Thursday, February 14, 2019

taiwanese three cups chicken 三杯鷄

I don't generally buy whole chickens. The reason is American chicken are bred to have a lot of breast meat, and I dislike white meat especially when a chicken has disproportional amount of it. I can buy Asian breed chickens and I have occasionally over the years. My experience here have been they have been frozen and often for too long so the flavors are lost.

As a compromise I bought an organic chicken as I really want to try out making three cups chicken 三杯鷄 after watching a few videos of how this dish is made. From what I gather it is a Taiwanese dish. The name came from the recipe which includes using equal measures of rice wine, sesame oil, and soy sauce that are measured in equal size cups. So is the origin of the dish's name.

I always pick the smallest and even then this is a jumbo compared to Asian young bird

yup! a big breast chicken

Normally all you need to do is to chop up the chicken into roughly equal size pieces, but with big breast chicken the pieces from the breast will be much bigger. I deboned the chicken instead so I can better render the fat from the skin by frying the big pieces skin down first.

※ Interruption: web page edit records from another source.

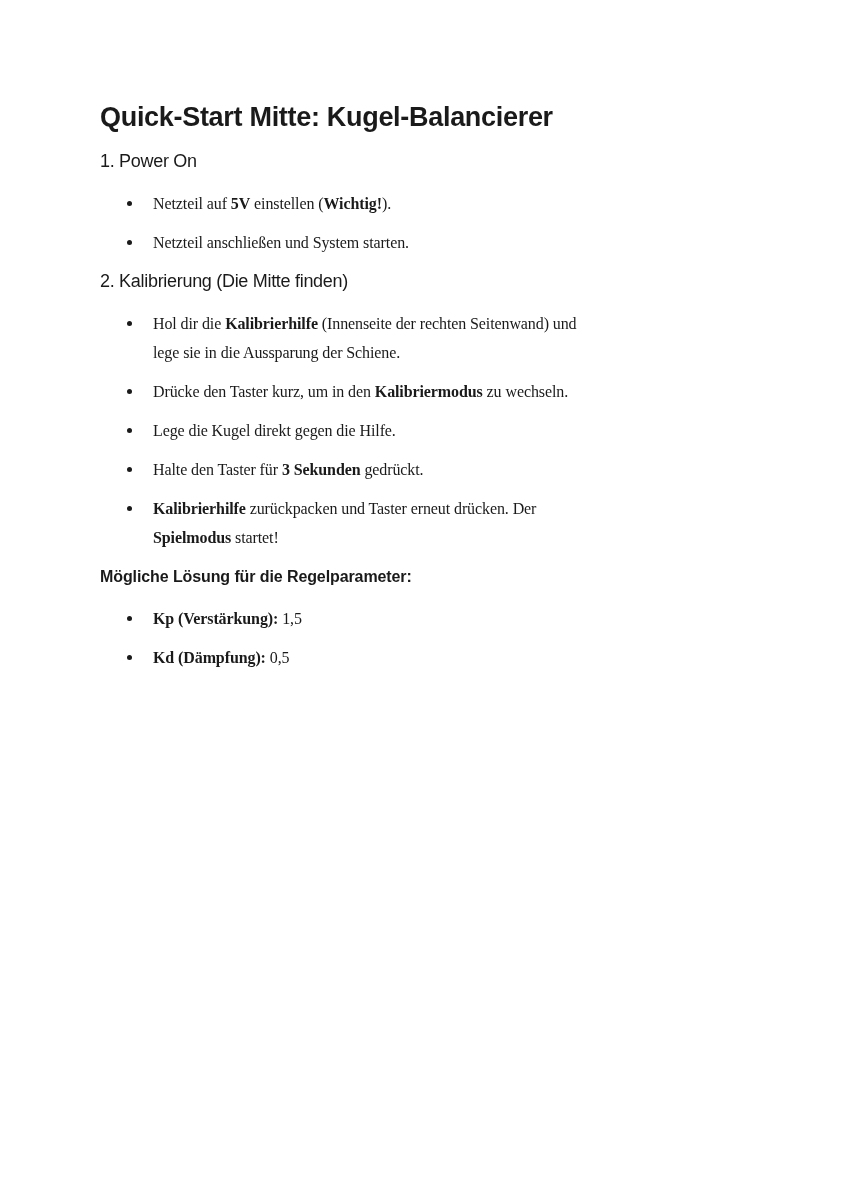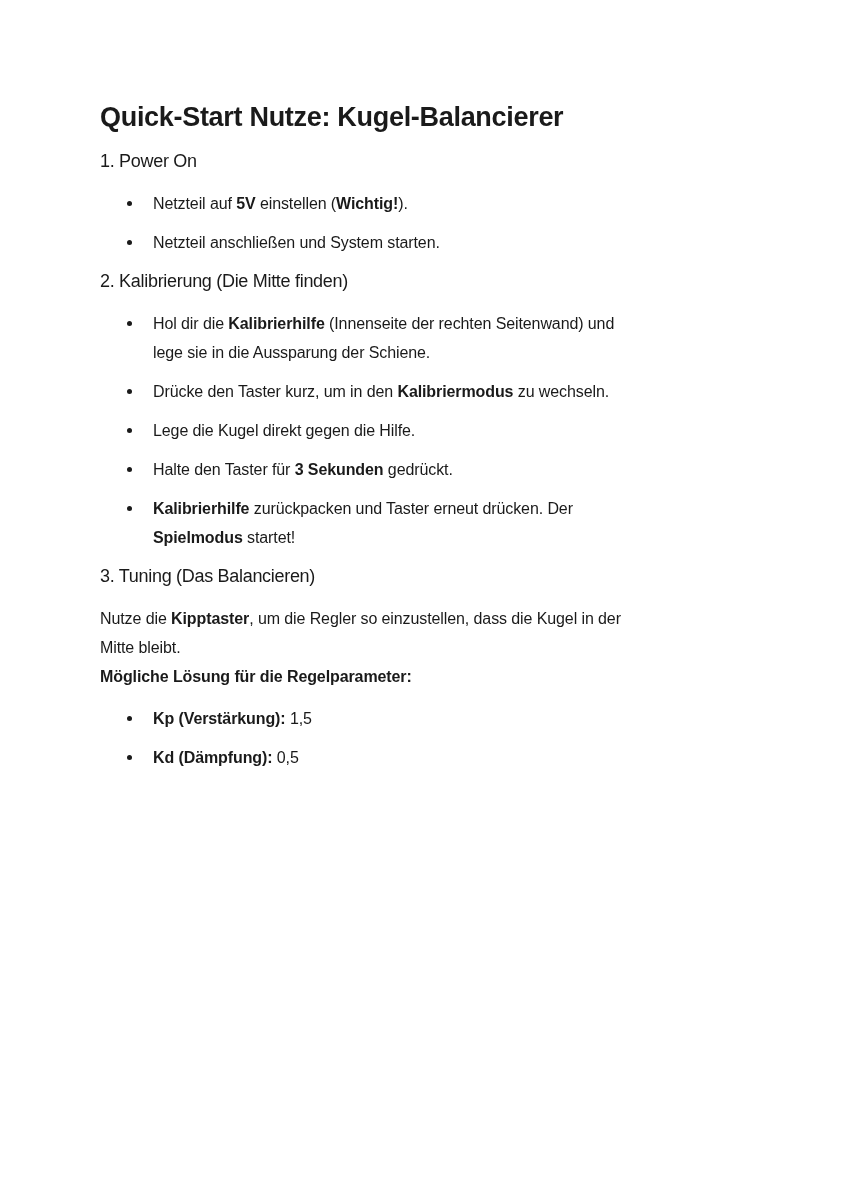--- a/index.html
+++ b/index.html
@@ -74,7 +74,7 @@
 
 <div class="page">
 
-  <h1 class="doc-title">Quick-Start Nutze: Kugel-Balancierer</h1>
+  <h1 class="doc-title">Quick-Start Mitte: Kugel-Balancierer</h1>
 
   <section>
     <h2 class="section-heading">1. Power On</h2>

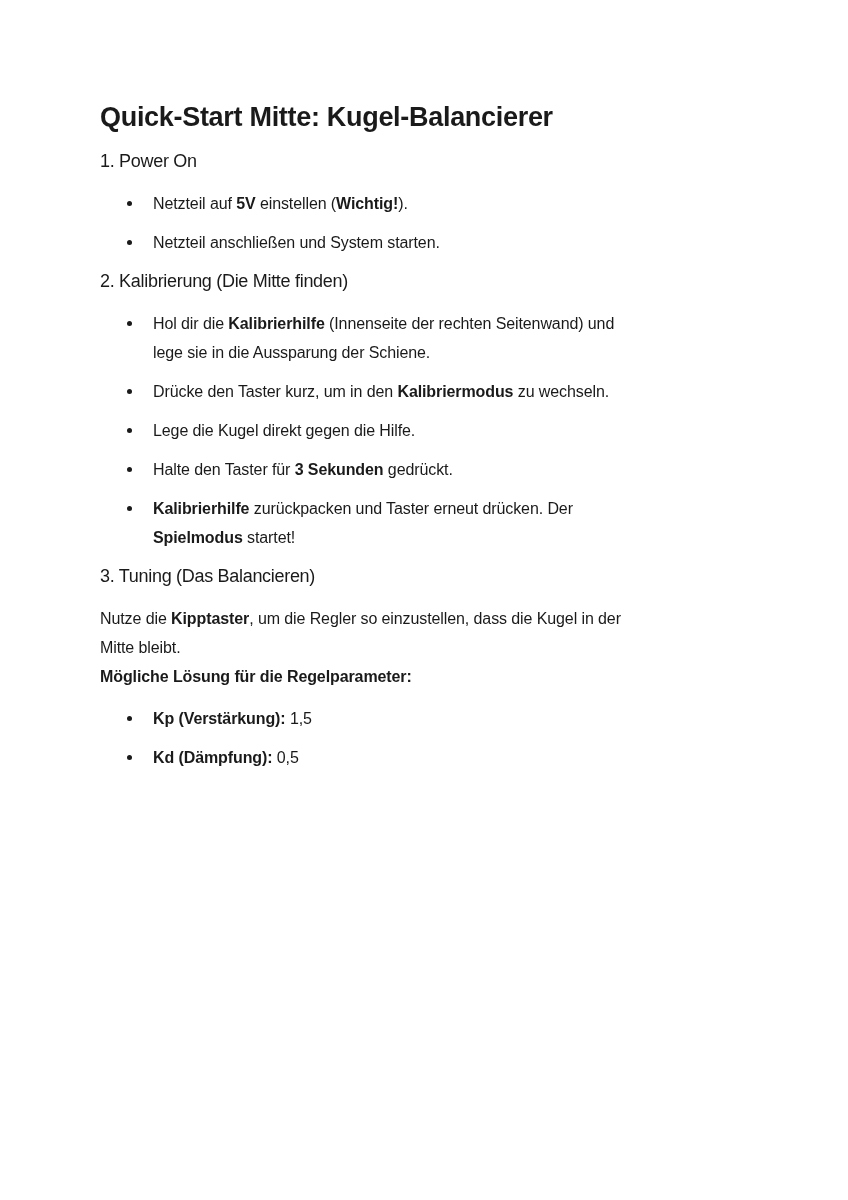--- a/index.html
+++ b/index.html
@@ -46,6 +46,7 @@
     margin: 0 0 10px 0;
     padding-left: 53px;
     white-space: pre-wrap;
+    font-family: Liberation Serif, serif;
   }
   .bullet-marker {
     position: absolute;

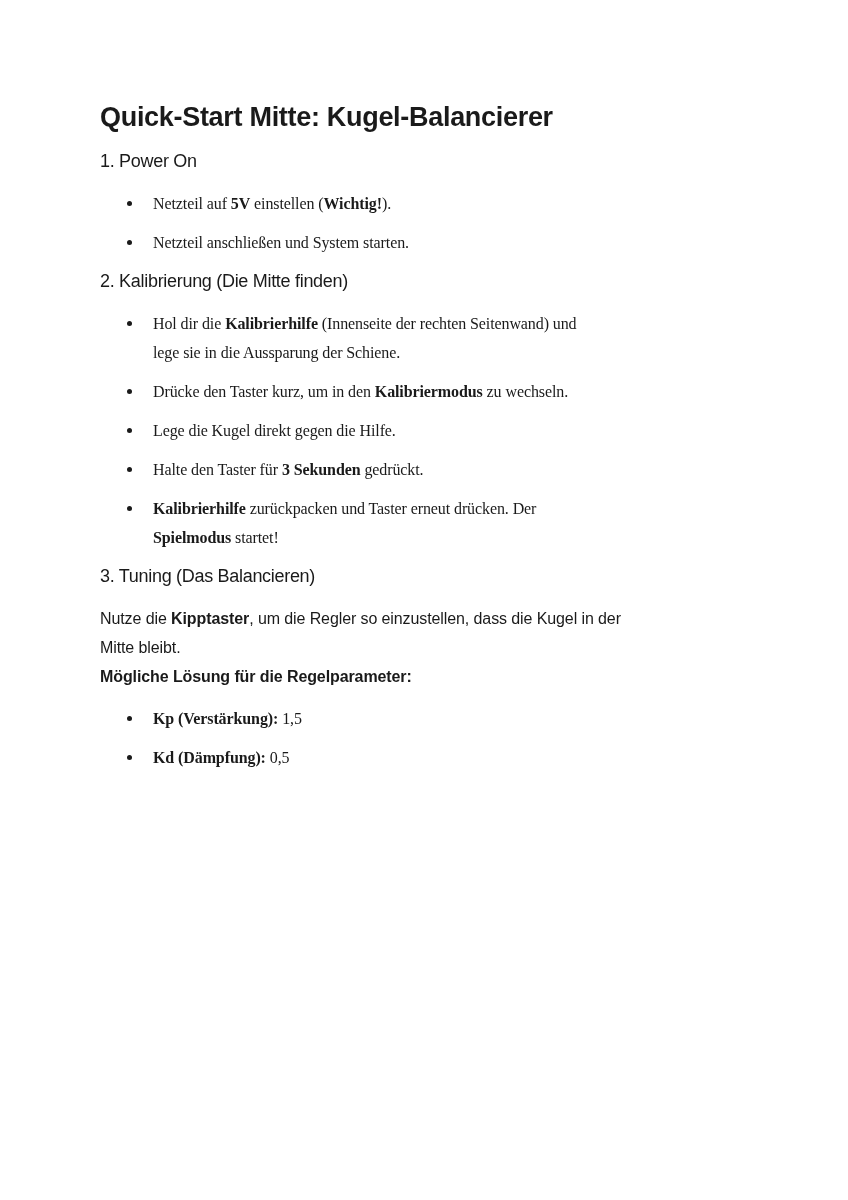--- a/index.html
+++ b/index.html
@@ -98,11 +98,6 @@
     </ul>
   </section>
 
-  <section>
-    <h2 class="section-heading">3. Tuning (Das Balancieren)</h2>
-    <p class="body-paragraph"><span>Nutze die </span><span class="b">Kipptaster</span><span>, um die Regler so einzustellen, dass die Kugel in der
-Mitte bleibt.</span></p>
-  </section>
 
   <section class="solution-block">
     <p class="solution-heading">Mögliche Lösung für die Regelparameter:</p>

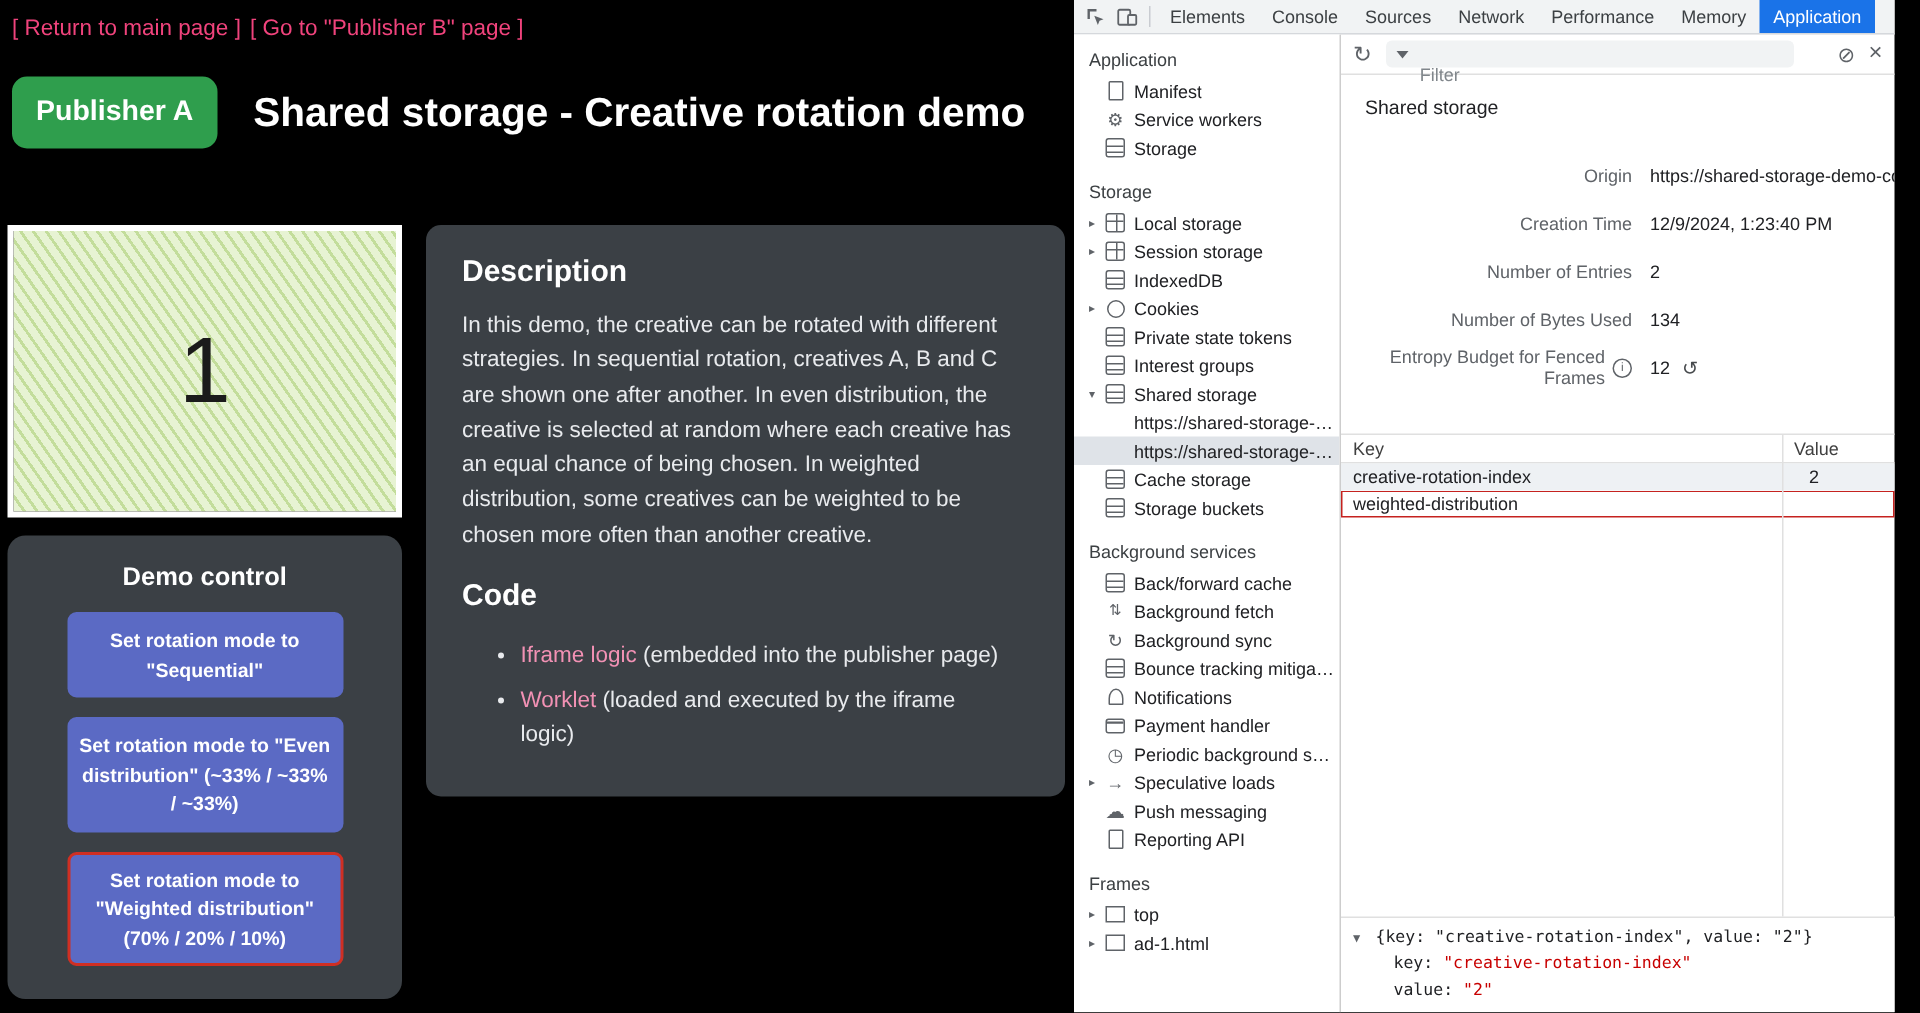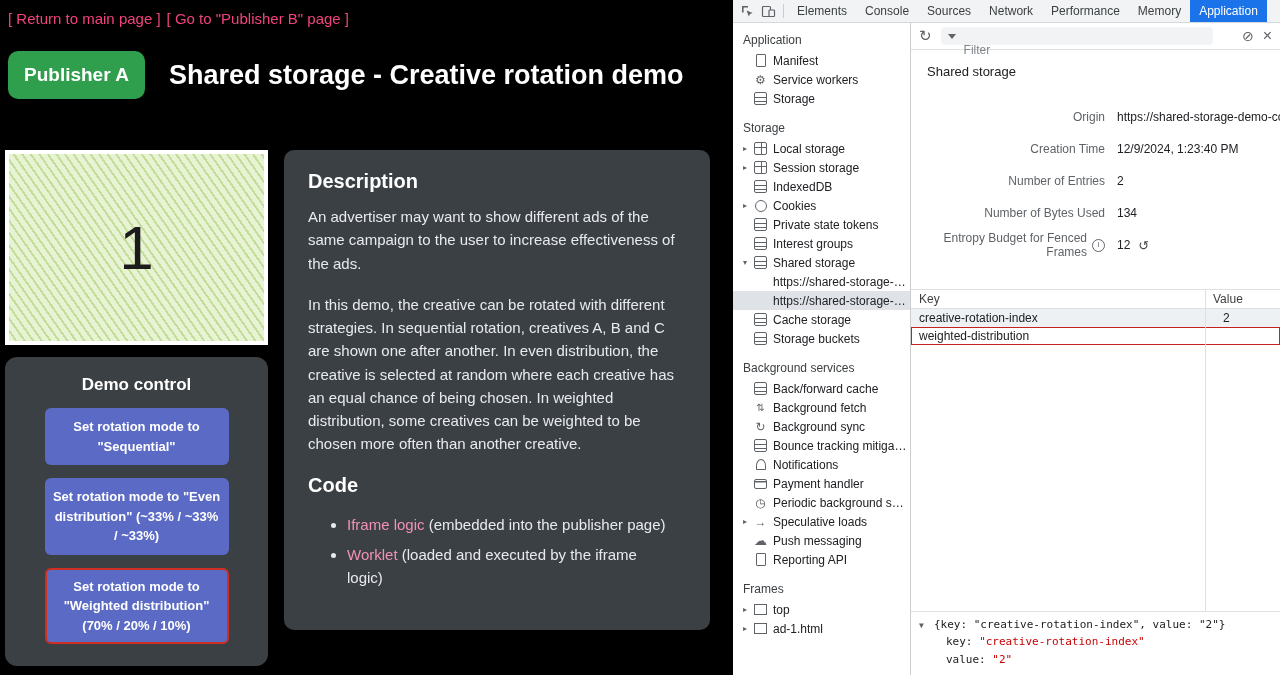--- a/index.html
+++ b/index.html
@@ -34,7 +34,7 @@
   .code-link{color:#f291b4;cursor:pointer;}
 
   
-  .devtools{position:absolute;top:0;right:0;width:547px;height:675px;background:#fff;color:#202124;font-size:12px;}
+  .devtools{position:absolute;top:0;right:17px;width:547px;height:675px;background:#fff;color:#202124;font-size:12px;}
   .tabbar{height:22px;display:flex;align-items:center;background:#f1f3f4;border-bottom:1px solid #d5d8dc;padding-left:4px;}
   .tb-icon{width:21px;height:20px;display:flex;align-items:center;justify-content:center;cursor:pointer;}
   .tb-sep{width:1px;height:14px;background:#c9ccd1;margin:0 4px;}

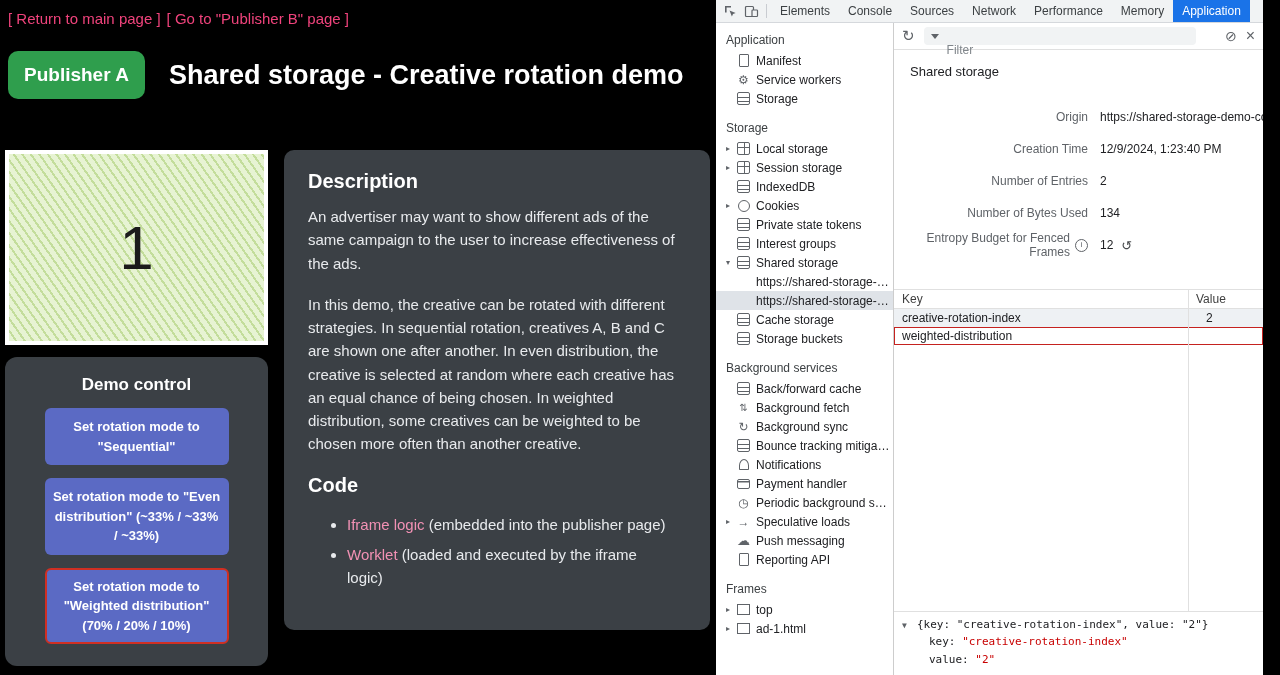--- a/index.html
+++ b/index.html
@@ -25,7 +25,7 @@
     font-family:inherit;font-weight:bold;font-size:13px;line-height:1.5;padding:9px 8px;border-radius:6px;
     border:none;text-align:center;cursor:pointer;}
   .demo-btn.highlighted{border:2px solid #cf2f23;padding:7px 6px;}
-  .description{flex:1;background:#3b4045;border-radius:10px;padding:20px 24px 24px;color:#e8eaed;}
+  .description{flex:1;background:#3b4045;border-radius:10px;padding:20px 24px 13px;color:#e8eaed;}
   .desc-h{color:#fff;font-size:20px;font-weight:bold;margin:0 0 12px;}
   .code-h{margin-top:8px;}
   .description p{font-size:15px;line-height:1.55;margin:0 0 18px;}

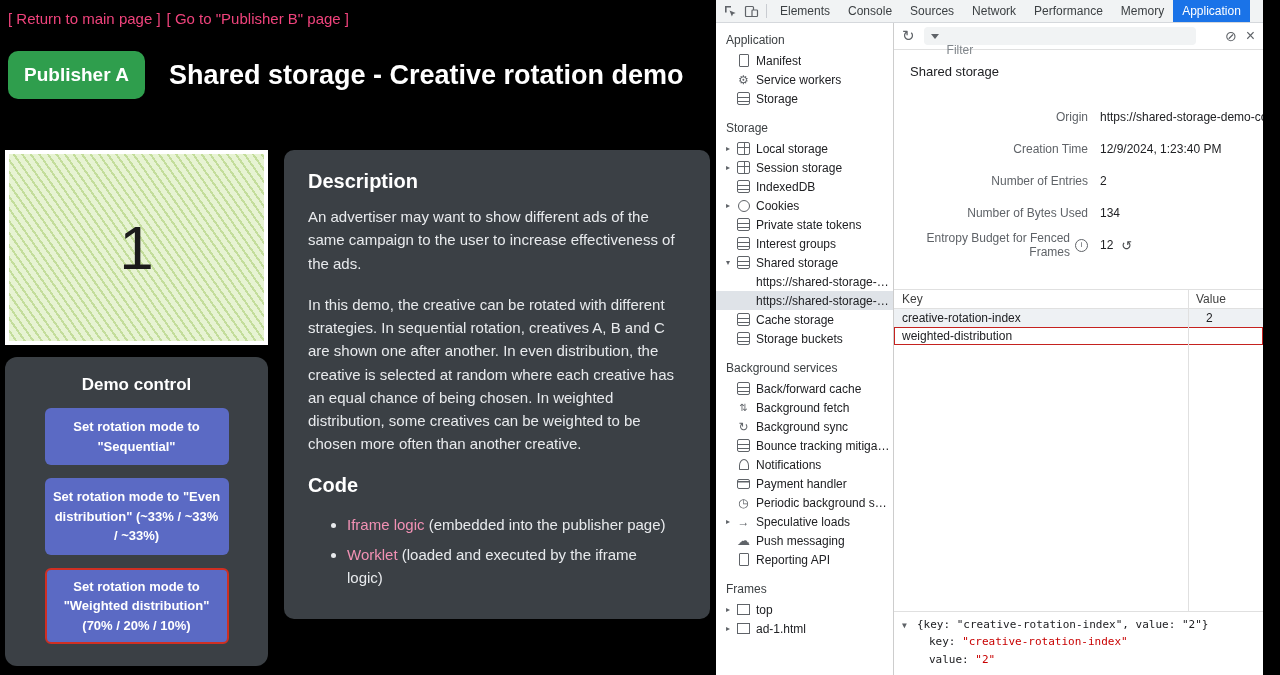--- a/index.html
+++ b/index.html
@@ -138,7 +138,6 @@
       <div class="description">
         <h2 class="desc-h">Description</h2>
         <div>
-            <p>An advertiser may want to show different ads of the same campaign to the user to increase effectiveness of the ads.</p>
             <p>In this demo, the creative can be rotated with different strategies. In sequential rotation, creatives A, B and C are shown one after another. In even distribution, the creative is selected at random where each creative has an equal chance of being chosen. In weighted distribution, some creatives can be weighted to be chosen more often than another creative.</p>
           </div>
         <h2 class="desc-h code-h">Code</h2>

I then can cut the big pieces into the size that I want.


When I didn't know any better I would trim off as much fat from the chicken and discard the fat. Now I learnt that cooking with agribusiness' high heat and chemically processed vegetable oil is more dangerous for my health than cooking with animal fat. A lot of cultures home cook meals are cooked with animal fat, as well as using as much of the animal as possible as mother nature intended. What a revelation these are that I discover as I observed culinary techniques of all cultures.

The ingredients for this dish are quite simple, and as always can be substituted by an experience home cook:
  • chicken
  • rice wine or liquor
  • soy sauce
  • dark sesame oil
  • garlic
  • ginger
  • scallion
  • onion
  • chili peppers
  • white pepper
  • palm sugar
  • basil 九層塔
I started by frying the deboned chicken skin side down in a wok to render out much of the fat and to brown the skin as well as the meat. The render fat is then used to fry the generous amount of thinly slice ginger, and followed with equally generous amount of garlic, and onion.

As the quality and concentration of the three cup ingredient can vary I would not take it literally to stick with equal volume of each.

The chicken is then chopped up into roughly equal size pieces to be braised in the ginger, garlic, and basil with the cooking wine, water, and some of the sesame oil. At this point the content is transferred to a clay pot for braising with a lid. The last step is to reduce the liquid to a concentrated sauce.

I used this Chinese cooking liquor

much of the braising is done with the lid

the last part of the cooking is the reduction of the sauce to concentrate it

As I didn't have fresh basil on hand nor I want to drive to the store for just some herb I use dried basil from the pantry. I use a lot as dried basil has only a fraction of the fragrance of fresh. It is important to leave most of the sesame oil to add at the very end. Some cooking liquor is also added towards the end. The seasoning with the soy sauce is done very late in the sauce reduction.

The down side of not using fresh basil is the presentation just isn't as good. The dish tasted amazing, and I would like to either using only thigh or Asian chicken next time. For this pot I use only one half of the chicken. You can find many videos on Youtube, especially by searching "三杯鷄".

Note that the sesame oil was never used for high heat frying. The high heat frying was done with the chicken's own fat. The sesame oil was used for braising, and most added shortly before serving.




I ate everything except the bones; the thinly sliced ginger was delicious; the normally dry breast meat is too thanks to the rich and spicy thick sauce

One fun fact that I learnt. Basil in Chinese is 九層塔, which means nine story pagoda. Some Asian basil does resemble Chinese pagodas.